When a group of geologists asked Lurie and Jolly to join them in search of gold, the men agreed. The journey proved long and treacherous and the geologists untrustworthy. Before parting ways, Jolly stole the one piece of valuable rock they found. After the geologists reported the theft, Lurie and Jolly found themselves again attempting to avoid arrest. Jolly ultimately gave the rock away and said goodbye to Lurie, who continued on alone with Burke. Years later, he appears on the Lark property in Amargo, unsettling the family.

In Nora's third person sections of the novel, Nora Lark struggles to maintain emotional and psychological stability in Amargo. As a young girl, Nora grew up in Morton Hole, Missouri with her parents. When Emmett Lark came to town endeavoring to start a school, he began lodging at Nora's parents' boarding house. He and Nora began a friendship that grew into affection. They eventually married and moved to Arizona Territory. Though Nora was desperate to leave her hometown, she was discouraged by the barrenness and hardships in Amargo.
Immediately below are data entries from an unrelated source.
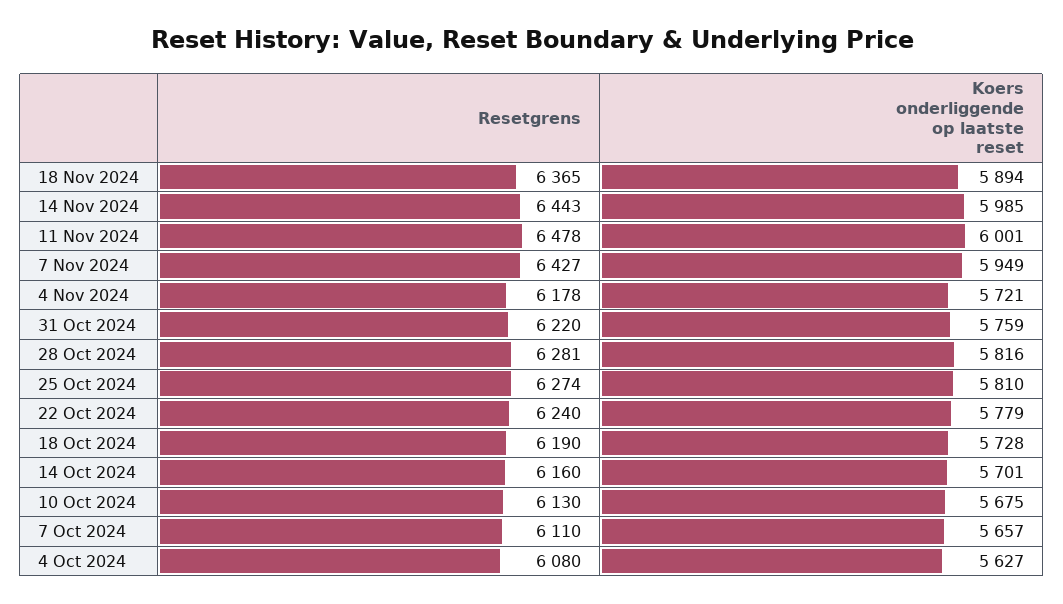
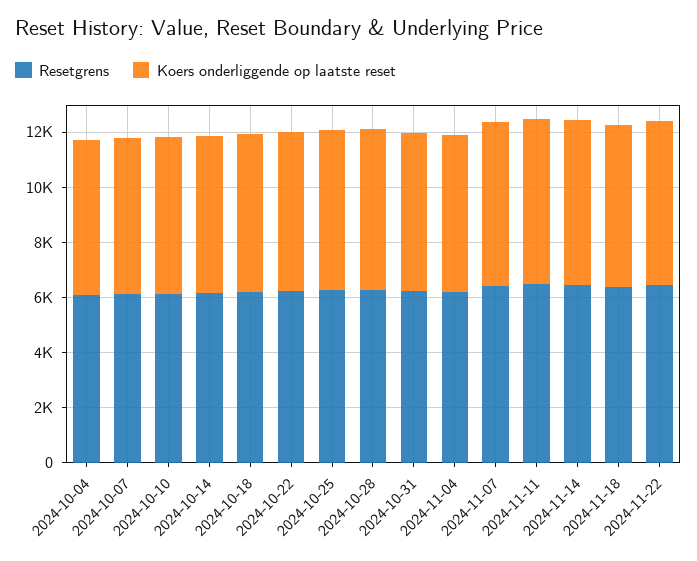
Resetgrens, 2024-11-22: none -> 6500
Koers onderliggende op laatste reset, 2024-11-22: none -> 6000

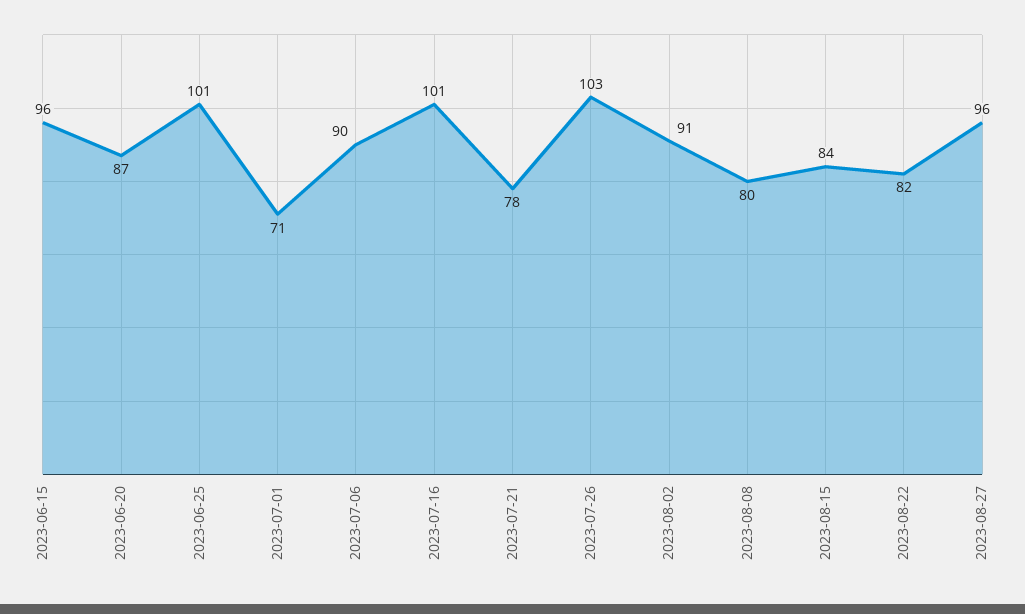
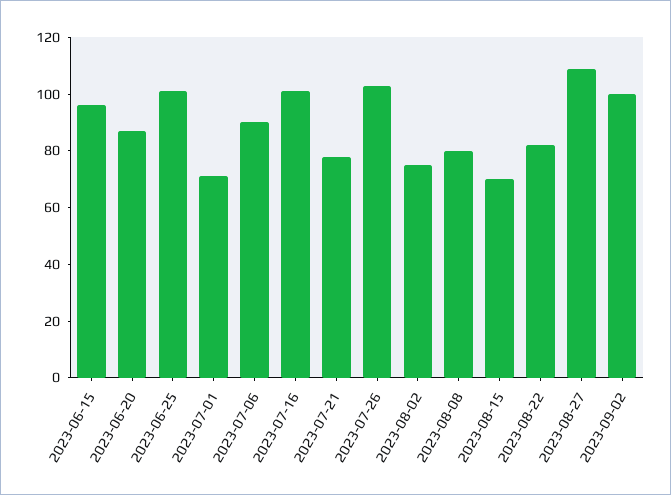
2023-08-02: 91 -> 75
2023-08-15: 84 -> 70
2023-08-27: 96 -> 110
2023-09-02: none -> 100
Over time she and Emmett developed a sense of stability and started a family. Emmett began running the town paper, the "Sentinel," and Nora had her first child, Evelyn. Only months after her birth, however, Evelyn died of sunstroke. Nora continues to carry the guilt of her daughter's death, even communing with her spirit on into the narrative present. After Evelyn's death, Nora mothered three sons, Rob, Dolan, and Toby. Later, Josie, Emmett's orphaned and destitute cousin, joined the Lark home, much to Nora's chagrin. Josie's belief that she can commune with the dead, particularly bothers Nora; her alliance with Toby and Dolan's affection for Josie, only aggravates Nora's frustrations.

In the narrative present, when Toby begins insisting he has seen a beast on the family property, Josie seconds his sightings. Nora discourages both their tales, refusing to believe in any fantastic or supernatural beings.
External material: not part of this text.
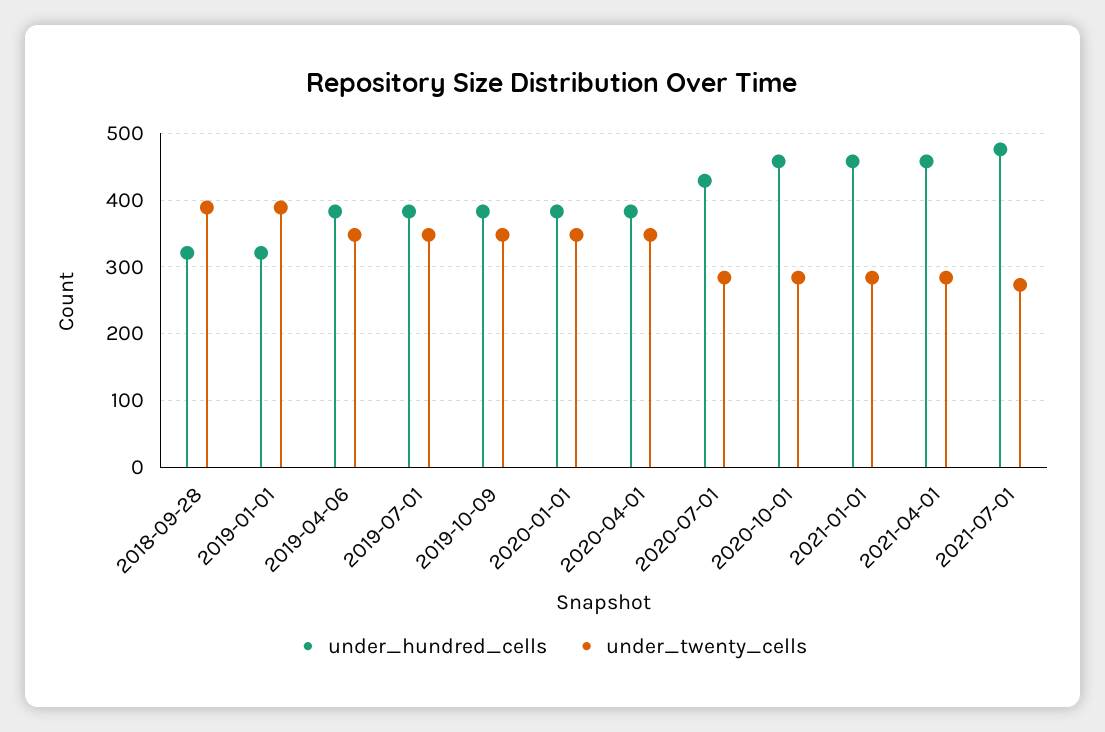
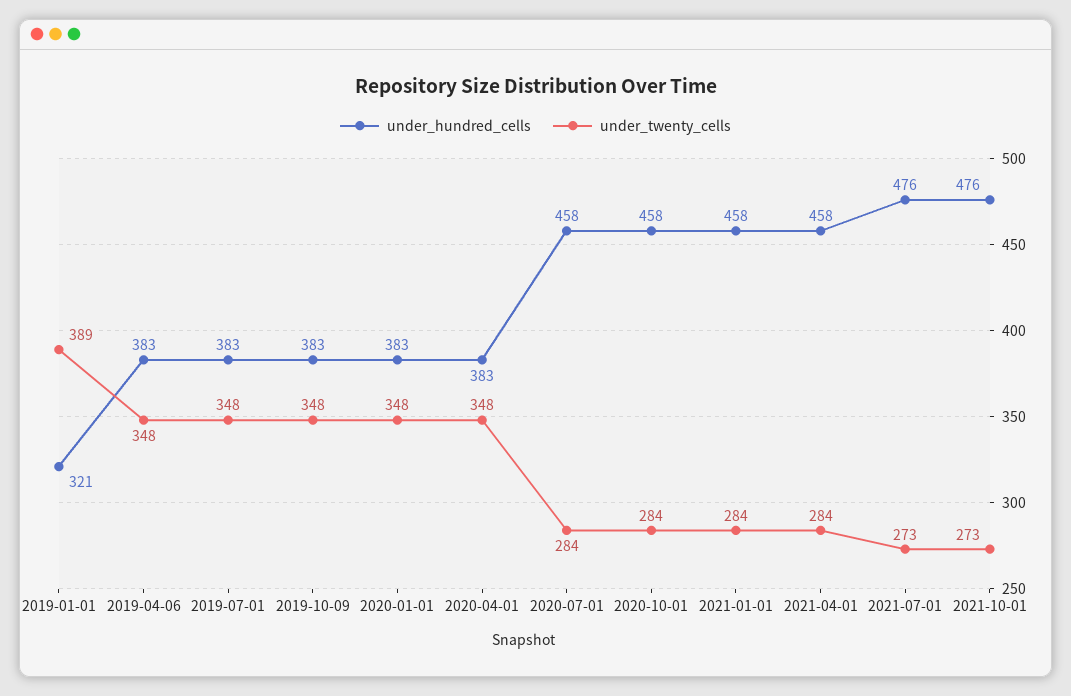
under_hundred_cells, 2018-09-28: 320 -> none
under_twenty_cells, 2018-09-28: 390 -> none
under_hundred_cells, 2020-07-01: 430 -> 458
under_hundred_cells, 2021-10-01: none -> 476
under_twenty_cells, 2021-10-01: none -> 273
With Emmett gone in supposed search for water, and Rob and Dolan missing under mysterious pretenses, Nora is left alone on the property with Josie and Toby. Eventually she ventures into town, believing her sons to be working at the "Sentinel." However, she finds the printhouse window broken, and a telegram in the back office revealing the boys' inquiry after their father's alleged murder. Though Nora attempts asking several townspeople about Emmett and her sons, she is granted only further confusion and frustration.

Back at the house later that evening, Nora's longtime friend, Sheriff Harlan Bell, pays Nora a visit. Over the course of several hours, the two remember their affection for one another. Though they have never explicitly breached the parameters of their respective marriages, Harlan and Nora care deeply for one another. Whenever Emmett is away on long unexplained stints, Harlan is sure to look in on Nora, to care for her and her boys. During this visit, however, Nora suspects Harlan has something else to reveal to her. When Harlan begins searching the house with Toby for evidences of the alleged beast, he and Nora realize Josie is missing.
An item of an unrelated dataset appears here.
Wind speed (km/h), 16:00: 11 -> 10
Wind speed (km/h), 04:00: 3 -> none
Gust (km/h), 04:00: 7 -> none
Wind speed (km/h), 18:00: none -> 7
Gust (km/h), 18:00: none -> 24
A terrifying venture out into the dark recesses of the property reveals Josie lying facedown in the dark, severely injured. She tells Harlan and Nora she was attacked by the beast. Indeed, as Harlan carries Josie towards the barn, the mysterious creature attacks again, injuring Harlan. Nora hides Josie from Toby in the barn and helps Harlan to the house. In the kitchen, they are shocked to find county cattle king, Merrion Crace, cooking steaks.

Though he feigns niceties, he has really come to the property to announce that Rob and Dolan are suspected for the murders of the Sanchez boys, men they believed murdered their father. Though Nora is reluctant to believe her sons' guilt and her husband's death, through Evelyn's ghost, she feels both are true. After the men leave, Nora tends to Josie. At dawn, she is shocked to encounter the creature again: an ill camel with a long-deceased rider still strapped to his back. She puts the animal out of its misery and unties the body from its back. She marvels at the man's canteen, still carrying water, despite the obvious passage of time. She feels this miracle is a sign, reflecting on all she has withstood, all she has experienced and seen.